El filósofo coreano Byung-Chul Han ha descrito con claridad el agotamiento esencial del sujeto neoliberal: un autómata moldeado para la autoexplotación, la hiperproductividad y el consumo compulsivo. Su diagnóstico se confirma cada vez más: vivimos sin interioridad, sin profundidad, en una terrible sequía de sentido y propósito. La superficialidad, la mediocridad y la deshumanización predominan. En este escenario sombrío, la corrupción estructural, el retroceso democrático y el resurgimiento de autoritarismos avanzan sin trabas sobre sociedades fatigadas, incapaces de sostener la atención moral o la resistencia ante los abusos y estertores del sistema en colapso. La posmodernidad, desprovista de anclajes éticos, produce un sujeto narcisista, ignorante y disperso, emocionalmente erosionado y cada vez más vulnerable a la manipulación y a la pulsión reaccionaria. En este drama existencial, la desigualdad alcanza niveles obscenos, las democracias se vacían y fraccionan, el autoritarismo se expande, los fanatismos prosperan y la guerra se normaliza. Y, a pesar de esto, seguimos alimentando las inercias de un orden anacrónico que colapsa frente a nuestros ojos mientras fingimos continuidad, delirando en nuestras burbujas ideológicas un futuro que ya no será.
A ello se suma la saturación mediática y la distracción digital, combinadas con otra fisura imparable: la colonización algorítmica de la experiencia. Redes diseñadas para maximizar adicción moldean subjetividades centradas en la gratificación instantánea y potencian las tendencias patológicas del usuario. Los algoritmos amplifican la polarización y la desinformación, potenciando cajas de resonancia disfuncionales y erosionando la posibilidad de una verdad compartida y un bien común. La mentira se normaliza como herramienta política; el juicio crítico se diluye entre opiniones vacuas y contenidos manipulados que compiten por atención, propiciando un hedonismo individualista que funciona como una anestesia que desvincula al sujeto de toda responsabilidad colectiva, alimentando un trance antisocial que delira entre conspiraciones, dualismos exacerbados, fobias escatológicas y pulsiones vengativas de extremos aparentemente irreconciliables.
A esto se suma una amenaza ontológica sin precedentes: el advenimiento de la inteligencia artificial. La IA, guiada por ritmos no humanos, reconfigura economías, instituciones y subjetividades a velocidades incompatibles con nuestra capacidad adaptativa. Lo inquietante no es solo su poder técnico, sino la erosión de lo auténticamente humano: memoria, creatividad, criterio; incluso la capacidad de imaginar y sentir está en riesgo.

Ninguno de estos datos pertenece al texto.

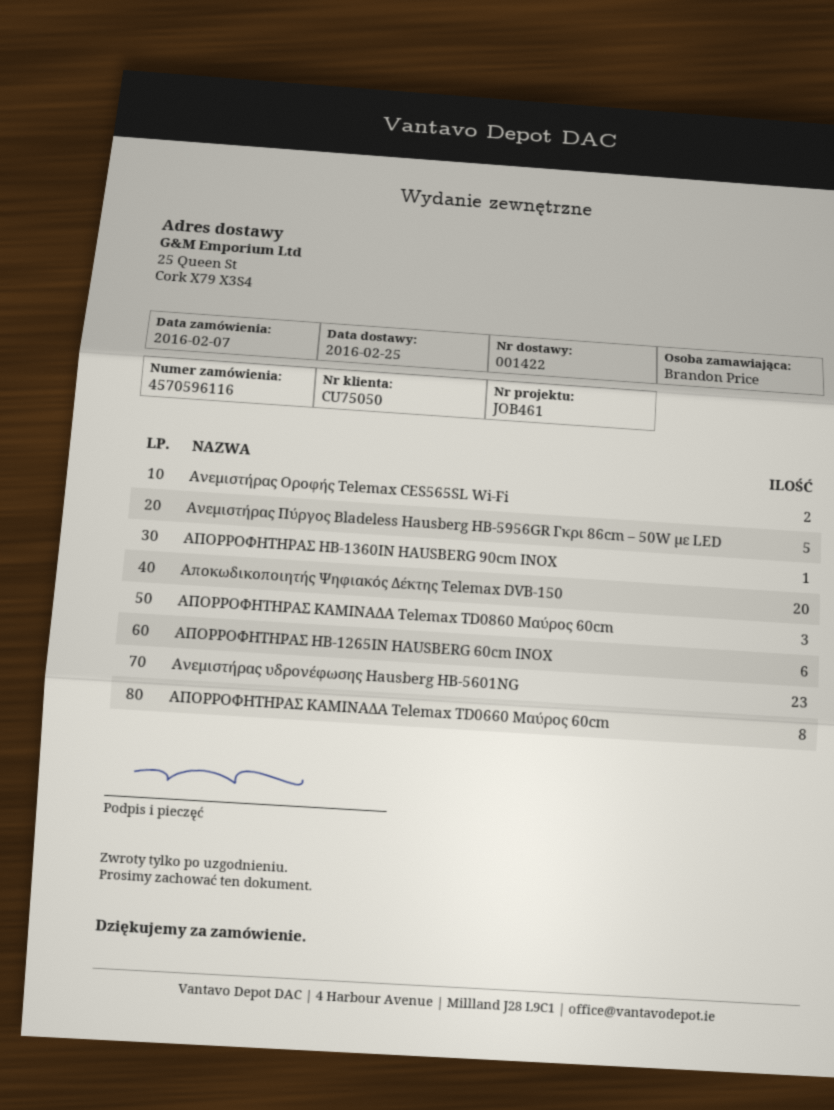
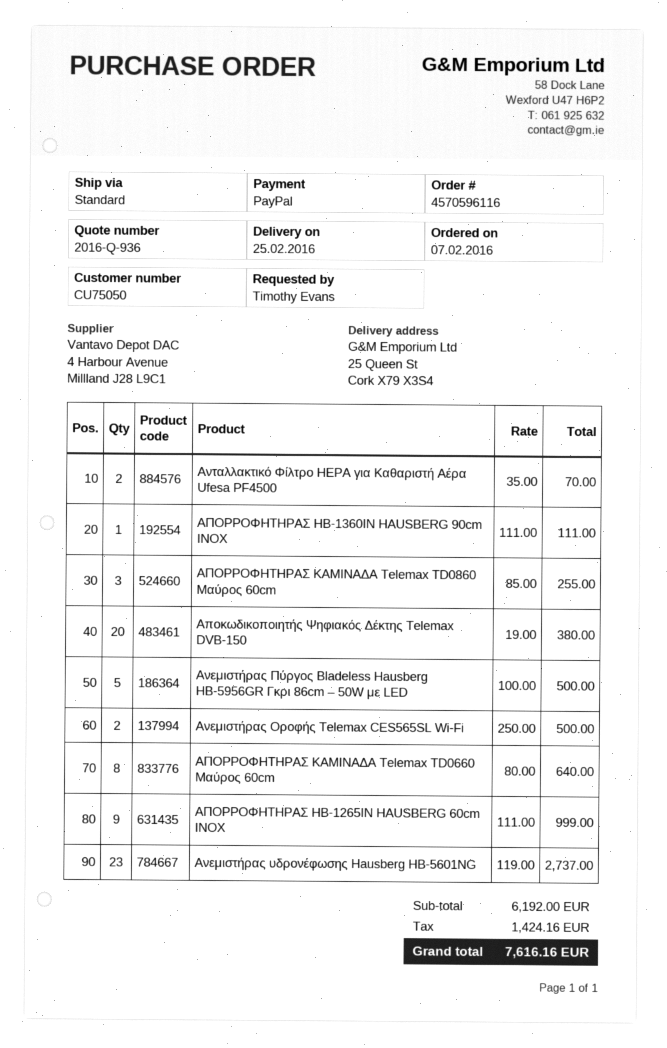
ordered by: Brandon Price -> Timothy Evans
ΑΠΟΡΡΟΦΗΤΗΡΑΣ ΗΒ-1265IN HAUSBERG 60cm INOX: 6 -> 9
Ανταλλακτικό Φίλτρο HEPA για Καθαριστή Αέρα Ufesa PF4500: none -> 2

Redes, modelos generativos y sistemas cíclicos dopamínicos amenazan con convertir la conciencia humana en un subproducto dentro de un ecosistema orientado a la optimización, y no a la vida, la cooperación y el sentido.
Como si esto fuera poco, el paradigma materialista aún dominante, incapaz de explicar la profundidad del abismo en que estamos, revela su fatídico límite. El histórico error de reducir la conciencia a un mero epifenómeno biológico ha empobrecido nuestra comprensión del mundo y de nosotros mismos. La crisis contemporánea no es solo social, económica o política: es una fractura epistémica, un cisma en la producción de sentido, en la capacidad de reconocer la alteridad y asumir de forma proactiva las causas de la terrible metacrisis en la que naufragamos.
Entraremos en el 2026 como quien cruza un umbral sombrío: con cautela, ansiedad y expectación. Con la demoledora certeza de que el mundo conocido se deshace. Pero también con la esperanza de que en esta oscuridad podría germinar una transformación radical aún indescifrable, un llamado a recuperar la conciencia ética, el sentido común y la dignidad humana frente a un sistema que nos expolia, divide y esclaviza.
Al final, solo queda hacernos la pregunta ineludible: ¿despertaremos a tiempo para evitar convertirnos en los últimos testigos de nuestra auto gestada pesadilla?